Luis Sepúlveda è sempre stato lo scrittore delle storie marginali. I suoi personaggi, di una forza avventurosa prorompente e di un impeto eroico e stupefacente nella loro quotidianità hanno colpito lettori di ogni angolo del mondo e di ogni età.
Basta pensare a due delle sue opere più famose, Diario di un killer sentimentale e Storia di una gabbianella e del gatto che le insegnò a volare: lì uno spietato umanissimo sicario dell’ombra, qui due animali innocui e inosservati tra la frenesia di Amburgo sui quali lo scrittore focalizza la sua attenzione distogliendola da tutto il resto e insegnando a grandi e bambini come si ama.
Eppure, se si dovesse scegliere un’opera, una sola, che rappresentasse perfettamente l’attitudine di Sepúlveda a raccontare storie incredibili di uomini comuni, essa sarebbe Le rose di Atacama.
In un angolo del campo di concentramento, a un passo da dove si innalzavano gli infami forni crematori, nella ruvida superficie di una pietra, qualcuno, chi?, aveva inciso con l’aiuto di un coltello forse, o di un chiodo, la più drammatica delle proteste: “Io sono stato qui e nessuno racconterà la mia storia”.
Il deserto di Atacama è situato nel nord del Cile, patria di Sepúlveda. È il più arido del mondo. Ma conosce vita.
Le nebbie che provengono dalla costa, infatti, rendono possibile la sopravvivenza di molte piante, ma – e qui c’è tutto lo straordinario miracolo della natura – solo sotto forma di semi: senza acqua, infatti, le piante non riescono a crescere né a riprodursi. I semi allora rimangono lì, anche per molti, molti anni, tra l’arida sabbia e le spaccature delle rocce.

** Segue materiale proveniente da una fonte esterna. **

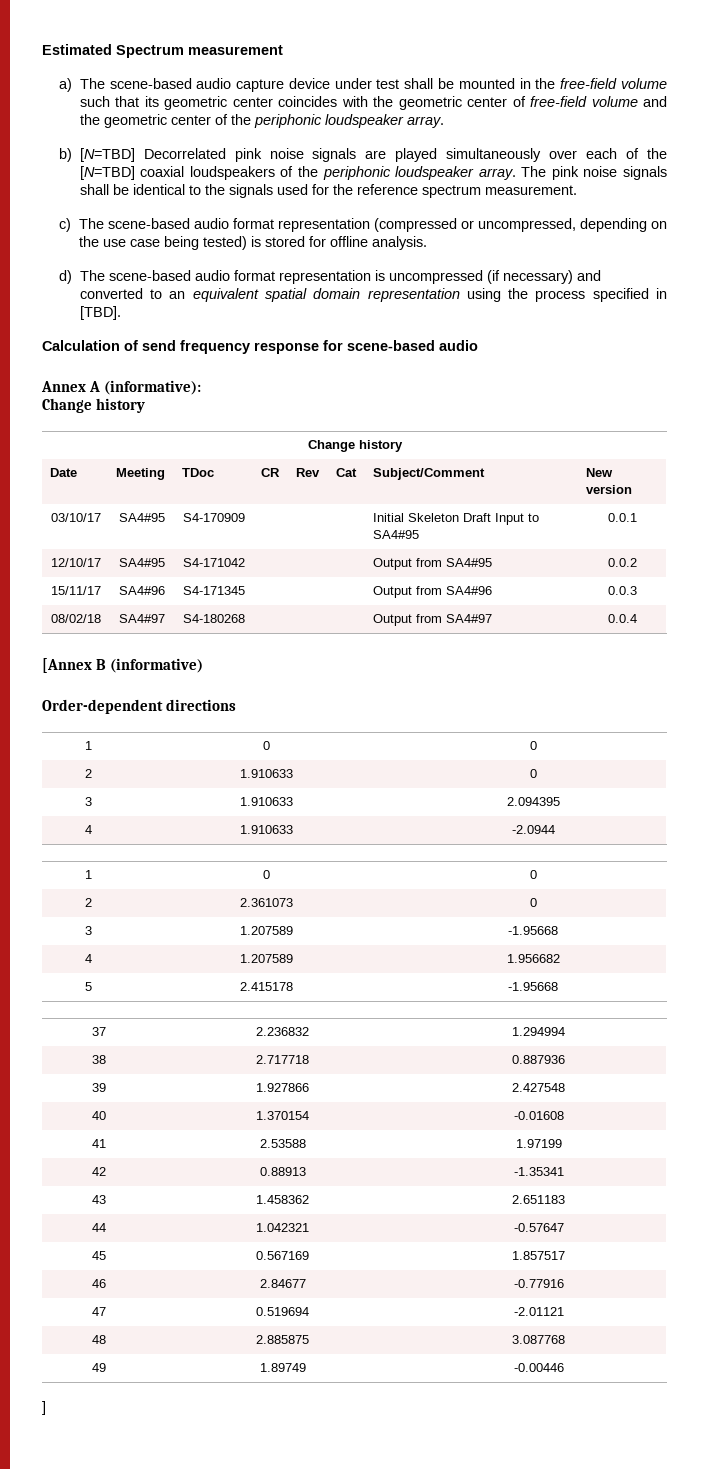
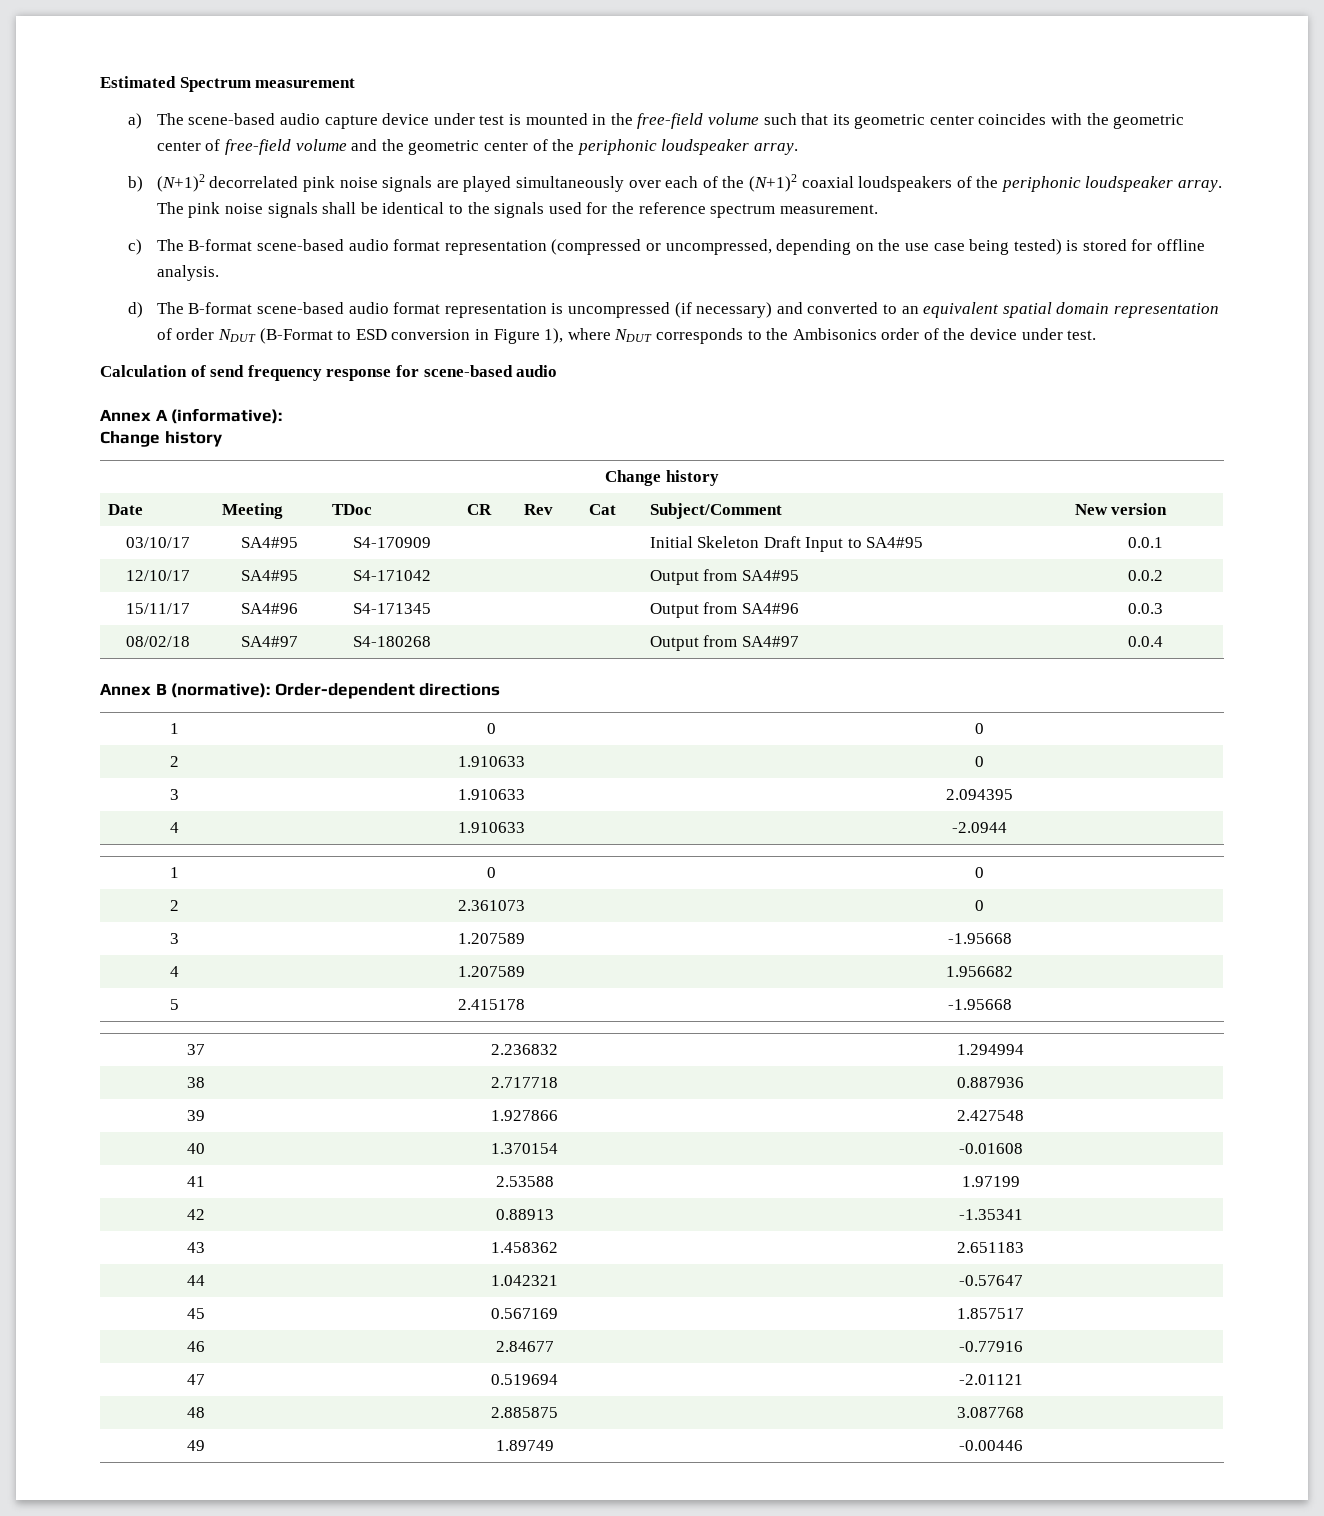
- a) The scene-based audio capture device under test shall be mounted in the free-field volume such that its geometric center coincides with the geometric center of free-field volume and the geometric center of the periphonic loudspeaker array.
+ a) The scene-based audio capture device under test is mounted in the free-field volume such that its geometric center coincides with the geometric center of free-field volume and the geometric center of the periphonic loudspeaker array.
- b) [N=TBD] Decorrelated pink noise signals are played simultaneously over each of the [N=TBD] coaxial loudspeakers of the periphonic loudspeaker array.
+ b) (N+1)2 decorrelated pink noise signals are played simultaneously over each of the (N+1)2 coaxial loudspeakers of the periphonic loudspeaker array.
- c) The scene-based audio format representation (compressed or uncompressed, depending on the use case being tested) is stored for offline analysis.
+ c) The B-format scene-based audio format representation (compressed or uncompressed, depending on the use case being tested) is stored for offline analysis.
- d) The scene-based audio format representation is uncompressed (if necessary) and converted to an equivalent spatial domain representation using the process specified in [TBD].
+ d) The B-format scene-based audio format representation is uncompressed (if necessary) and converted to an equivalent spatial domain representation of order NDUT (B-Format to ESD conversion in Figure 1), where NDUT corresponds to the Ambisonics order of the device under test.
- [Annex B (informative)
- Order-dependent directions
+ Annex B (normative): Order-dependent directions
- ]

Poi – non tutti gli anni, però, e ciò rende il tutto ancora più magico – , l’anticiclone del Pacifico si sposta al Nord trasportato dalle correnti, e piove. Bastano poche ore e poche gocce a quei semi silenziosi e pazienti per crescere, sbocciare: e quello che era stato per anni un paesaggio deserto e ben poco accogliente si trasforma in una splendida valle fiorita.
È breve la vita di una rosa di Atacama. Il sole implacabile gliela strappa poche ore dopo che ella è nata. Eppure, la sua stoica resistenza, la sua silenziosa pazienza raccontano in natura quello che troppo spesso accade tra gli uomini.
[…] ricordo che mi addormentai stanco di osservare le migliaia e migliaia di stelle che illuminano la notte del deserto, e all’alba del 31 marzo il mio amico mi scosse per svegliarmi. I sacchi a pelo erano fradici. Gli chiesi se avesse piovuto e Freddy rispose di sì, che aveva piovuto come quasi ogni 31 marzo nell’Atacama. Quando mi tirai su, vidi che il deserto era rosso, coperto da minuscoli fiori color sangue. – Eccole. Sono le rose del deserto, le rose di Atacama. Le piante sono sempre lì, sotto la terra salata. Le hanno viste gli antichi indios atacama, e poi gli inca, i conquistatori spagnoli, i soldati della guerra del Pacifico, gli operai del salnitro. Sono sempre lì e fioriscono una volta all’anno. A mezzogiorno il sole le avrà già calcinate.
Sepúlveda decide di raccontare proprio questo, di raccontare il ciclo di vita delle sconosciute, incrollabili rose d’Atacama. Fuor di metafora, trentacinque vite di uomini e donne eroici e sconosciuti, le cui storie, marginali nella Storia, trovano voce, grido, spazio nella narrazione.
Tanta è la letteratura che si propone di rendere eccezionali personaggi normali acuendone la loro umanità e dilatando la definizione di eroe e protagonista a quella di una vita vissuta nella resistenza delle prepotenze del mondo e della gente. Tuttavia, rari sono i suoi prodotti così riusciti come quello di Sepúlveda.
Al fil rouge che tiene insieme tutte le storie – il coraggio dimenticato, l’eroismo inosservato, la lotta strenua – si unisce una stupefacente capacità d’invenzione fantastica. In poco meno di duecento pagine, il lettore si troverà a solcare il Mare del Nord con un pirata del ‘400, nei boschi della Patagonia in compagnia di un ostinato argentino, in piena Amazzonia con un indio e i suoi amuleti, attraverso la Pampa argentina con un italiano e la sua valigia di dischi musicali, nei campi nazisti al fianco di due incrollabili bellissime donne cadute nell’oblio, nella gelida Lapponia a vivere la vita di un popolo speciale e dimenticato dal mondo.
E infine, lì, nel deserto d’Atacama, dove tutto riconduce e dove tutto trova senso, tra quei fiori forti e fieri sotto un sole distruttivo.